An optimization problem has three main elements:
Design variables are the variables that we allow the optimizer to change. We denote these variables as $x$, where $x$ is an array (i.e., there can be many design variables). For example if we were designing the shape of the spoiler on a car, the design variables might be things like the length of the spoiler, the distance away from the car body, and parameters that define its curved profile.
The objective is the metric we want to minimize. We usually denote this function by $J$ or sometimes $f$. It is a scalar, meaning a single value (at times it makes sense to have multiple objectives, but the approach is different—we will explore this later in the semester). By convention we say minimize because we often minimize things in engineering, but in other disciplines, like finance, the default convention may be to maximize. This does not mean that the algorithms we explore can can only perform minimization, to maximize you simply minimize the negative of the function ($-J(x)$). In our car example, the objective of our spoiler design may be to maximize (downward) lift.

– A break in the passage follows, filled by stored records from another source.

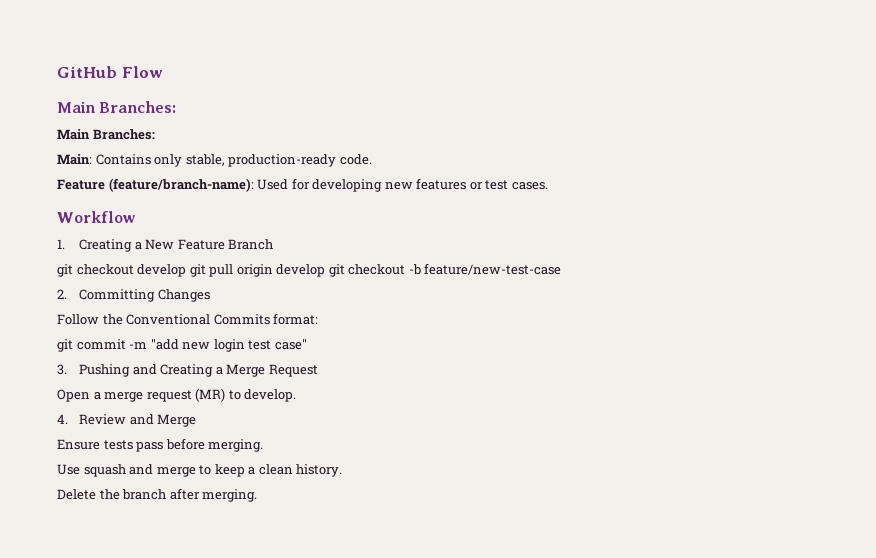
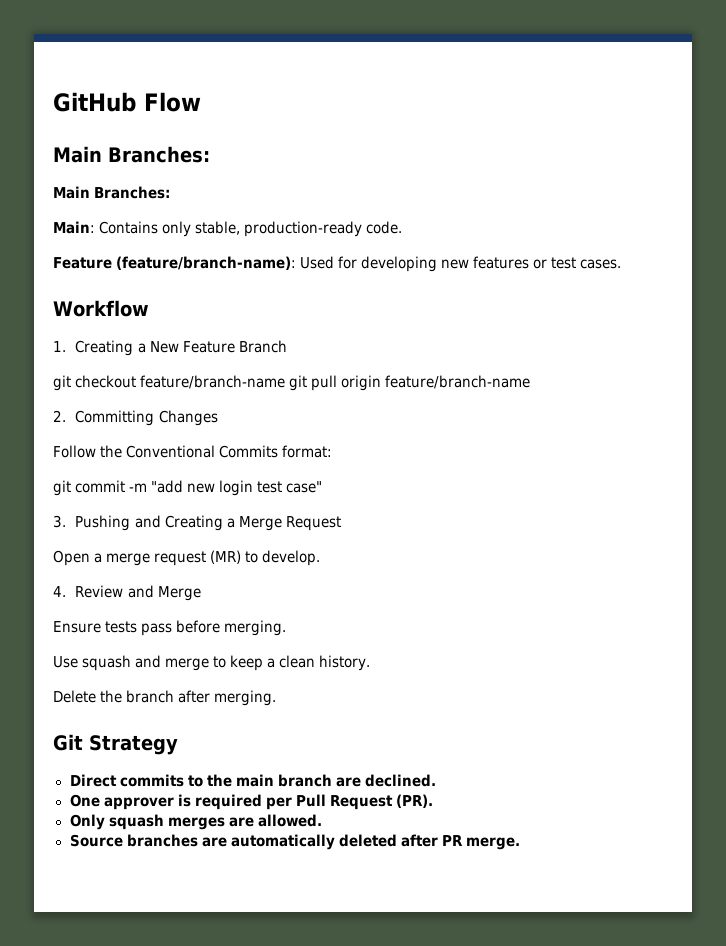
- git checkout develop git pull origin develop git checkout -b feature/new-test-case
+ git checkout feature/branch-name git pull origin feature/branch-name
+ Git Strategy
+ Direct commits to the main branch are declined.
+ One approver is required per Pull Request (PR).
+ Only squash merges are allowed.
+ Source branches are automatically deleted after PR merge.

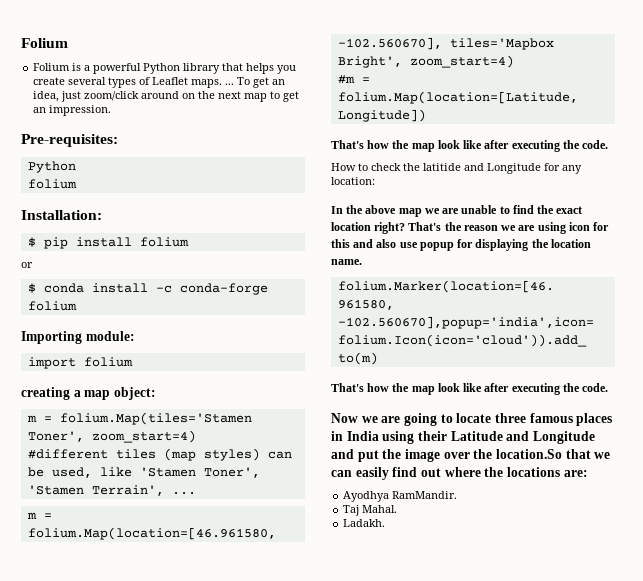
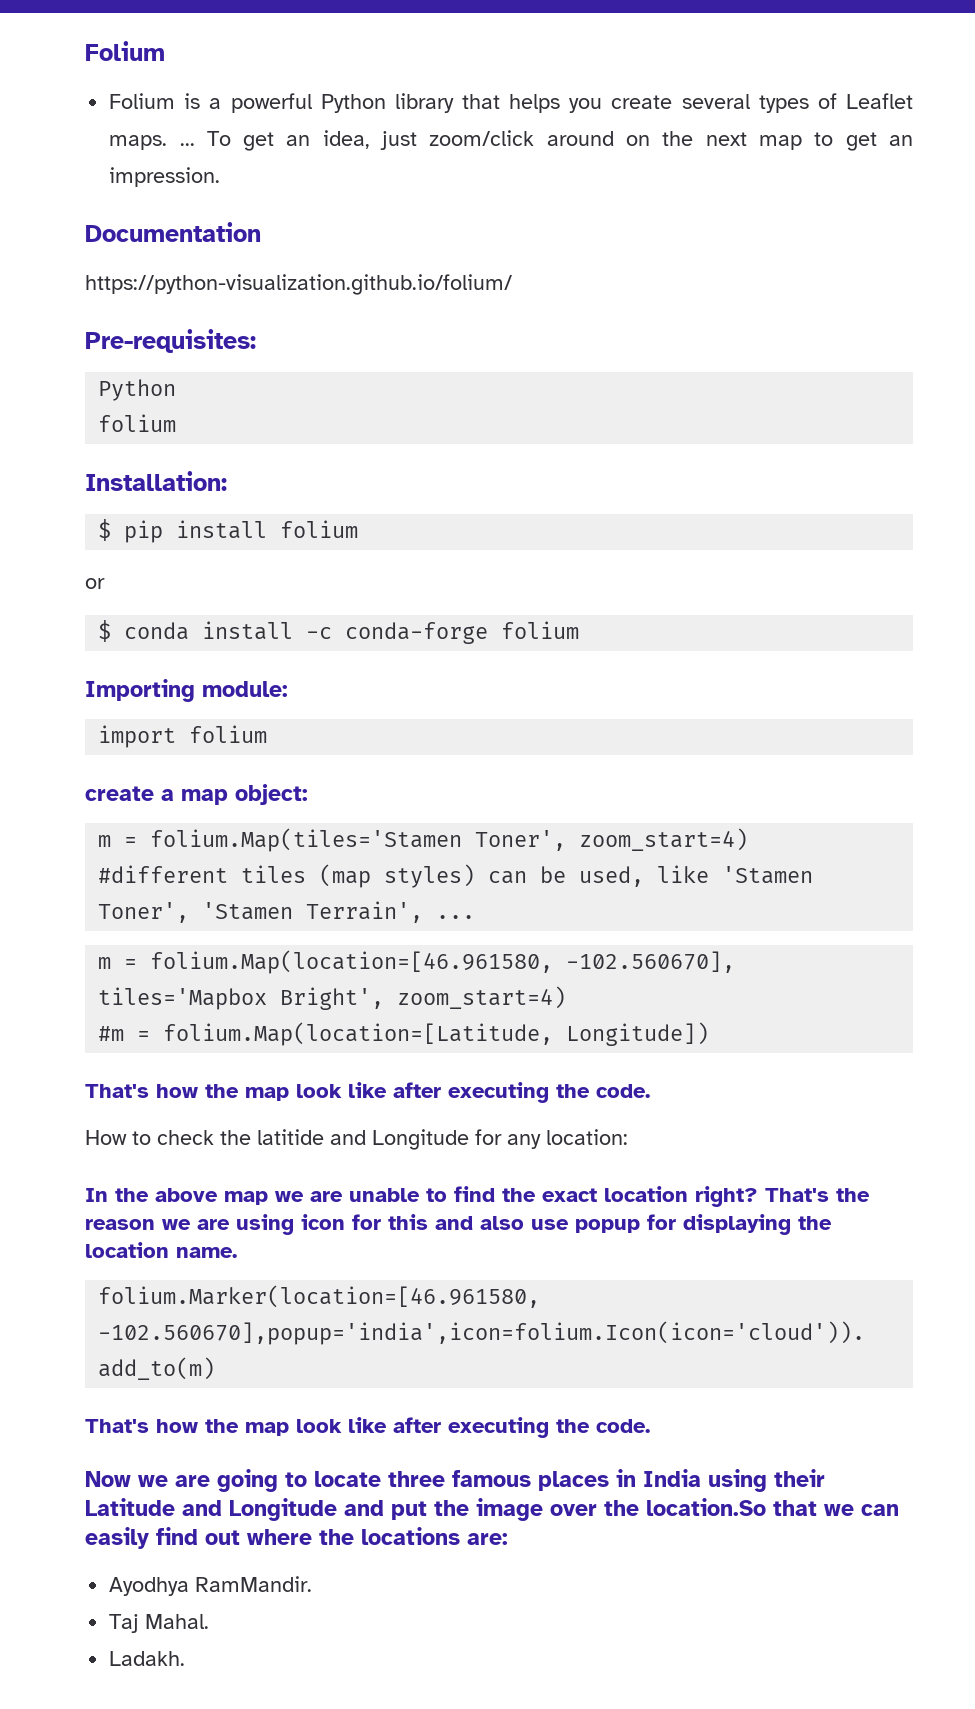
+ Documentation
+ https://python-visualization.github.io/folium/
- creating a map object:
+ create a map object:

Constraints exist in almost any engineering problem, they are conditions that we require the optimizer to satisfy. We denote them with $c$, where $c$ is an array because we may have many constraints. By convention we will define constraints in this form: $c(x) \le 0$. This is completely general as a constraint of the form $q(x) \ge 0$ could be rewritten as $c(x) = -q(x) \le 0$. In our car example the constraints may be things like a constraint on bending stress, manufacturing tolerances, etc. Without these constraints, our spoiler may produce a lot of lift but may snap in half or be too difficult to manufacture.

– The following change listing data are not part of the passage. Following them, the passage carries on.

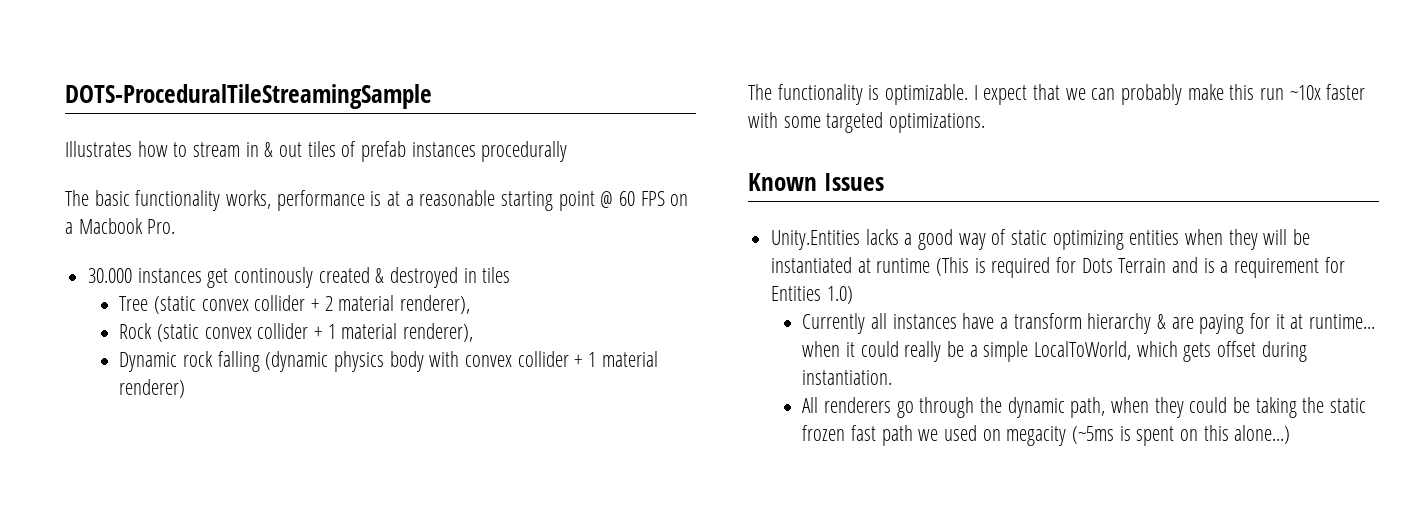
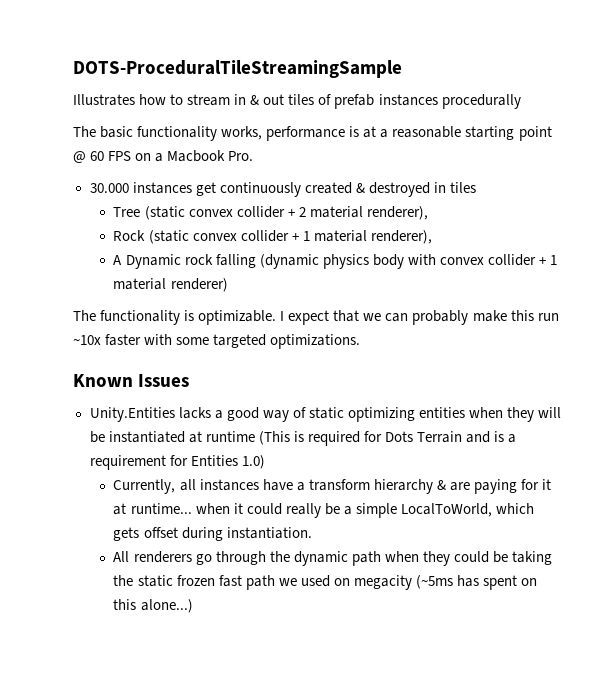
- 30.000 instances get continously created & destroyed in tiles
+ 30.000 instances get continuously created & destroyed in tiles
- Dynamic rock falling (dynamic physics body with convex collider + 1 material renderer)
+ A Dynamic rock falling (dynamic physics body with convex collider + 1 material renderer)
- Currently all instances have a transform hierarchy & are paying for it at runtime... when it could really be a simple LocalToWorld, which gets offset during instantiation.
+ Currently, all instances have a transform hierarchy & are paying for it at runtime... when it could really be a simple LocalToWorld, which gets offset during instantiation.
- All renderers go through the dynamic path, when they could be taking the static frozen fast path we used on megacity (~5ms is spent on this alone...)
+ All renderers go through the dynamic path when they could be taking the static frozen fast path we used on megacity (~5ms has spent on this alone...)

In short, we can write all of our optimization problems in this form:
\begin{align*} \text{minimize} \quad & J(x) \\ \text{with respect to} \quad & x \\ \text{subject to} \quad & c(x) \le 0 \\ \end{align*}Let's consider a simple problem called the Rosenbrock problem. It has two design variables: $x$ and $y$, and an objecive function of: $$J(x, y) = (1 - x)^2 + 100(y - x^2)^2$$
It's often used as a starting problem for testing optimization algorithms because it is only 2D (so it is easy to visualize), but it has a long valley that is steep in one direction and shallow in the other making it somewhat challenging to optimize. In fact, let's visualize the function space with a contour plot (which we can do because there are only 2 variables). First let's create the function. Note that x will be passed into this function as a vector. This will be necessary later when using the optimization algorithms.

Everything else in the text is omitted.